Writing for TownHall.com, Betsy McCaughey reminds us that “Justice Oliver Wendell Holmes Jr. said the ‘best test of truth’ is whether it survives in ‘the competition of the market.'” I believe that Justice Holmes was wrong. Truth remains truth independently of whether men accept it or suppress it. The marketplace of ideas does not determine what is true or false, a statement is either objectively true, false, self contradictory, or ambiguous and undecidable. Opinion and consensus have nothing to do with truth.
For the wrath of God is revealed from heaven against all ungodliness and unrighteousness of men, who by their unrighteousness suppress the truth. – Romans 1:18
The government doesn’t decide what is true. Facebook, Twitter, Instagram, and YouTube do not decide what is true. People in these organizations may choose to suppress viewpoints with which they disagree, and when they do, they do so in unrighteousness, especially when they suppress the truth to prevent the dissemination of what they call “misinformation.”
I updated this post to note that a statement may also be self contradictory.
I think you misunderstand the point. I don’t think Holmes intended to convey that truth isn’t truth if no one believes it. I think he’s merely stating that “a” truth which overcomes all man’s attempts to suppress it demonstrates a test overcome by that truth.
But I most definitely believe that truth, like morality, exists apart from man’s acceptance of it. We can all insist that fire doesn’t burn, but the truth remains. It burns like hell.

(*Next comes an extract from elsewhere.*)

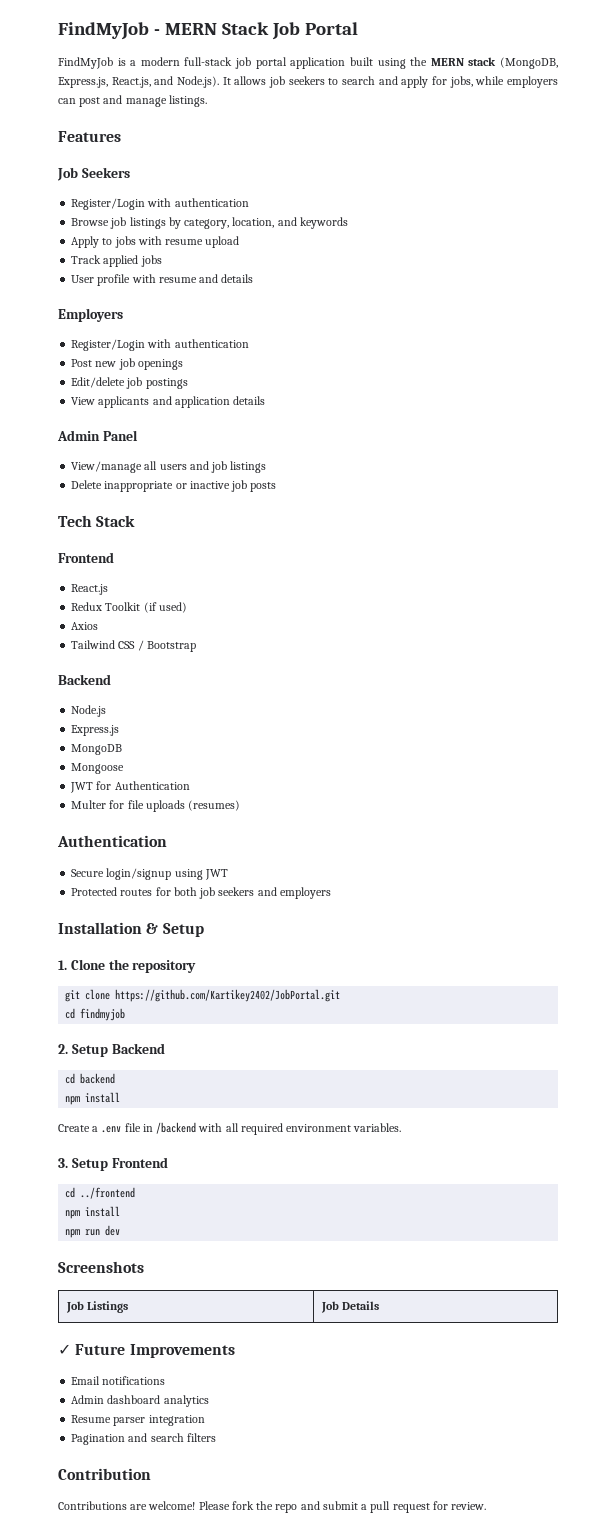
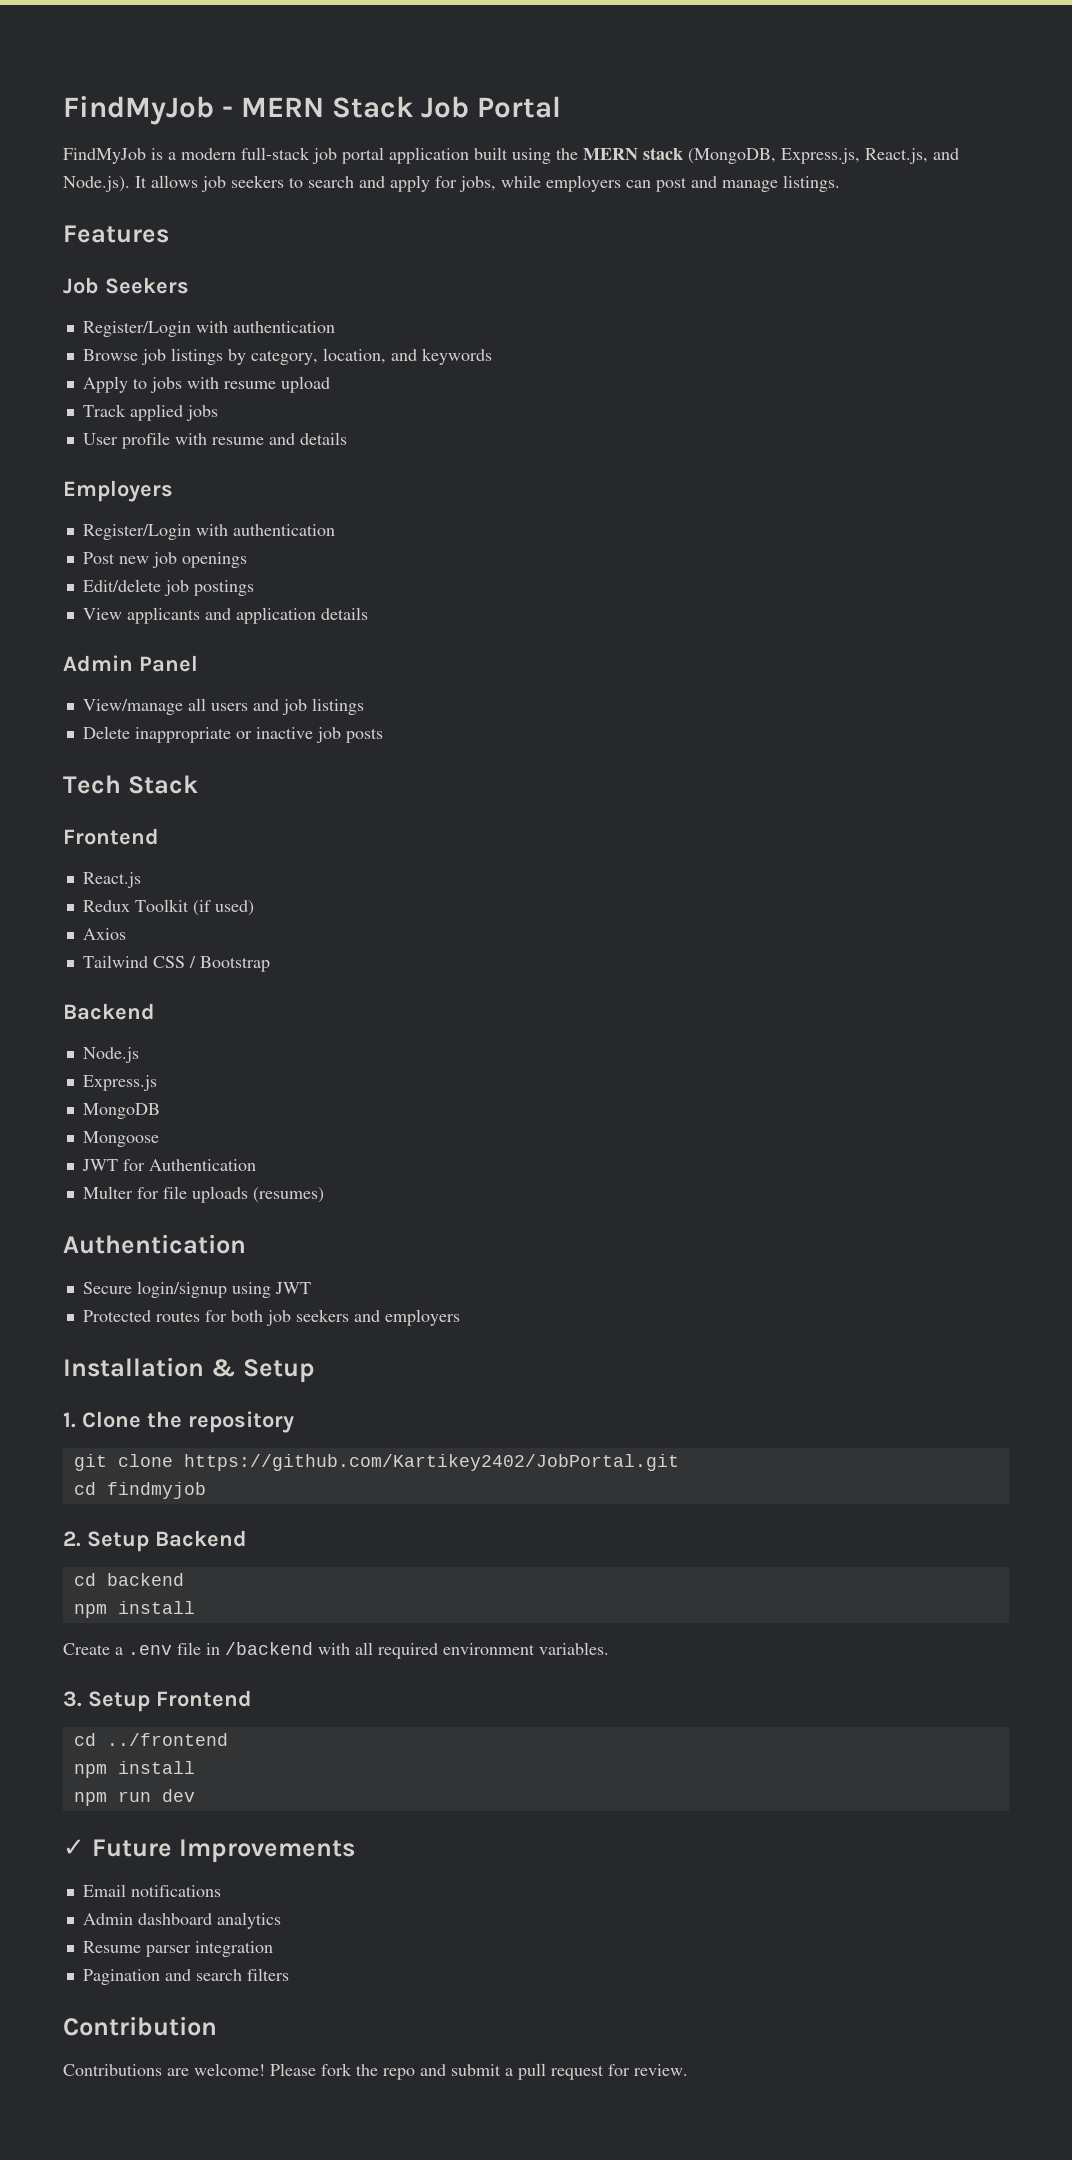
- Screenshots
- Job Listings | Job Details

I might, but I don’t think so. His words imply that the best available way we have to assess whether something is true is to see if a consensus is reached in public debate. By this logic it is true that a child isn’t human until after it’s born, if even then in many states. But that’s an objectively false statement. A child is human from the moment of conception. That’s a truth that many, including a majority on the U.S. Supreme Court suppressed in 1973.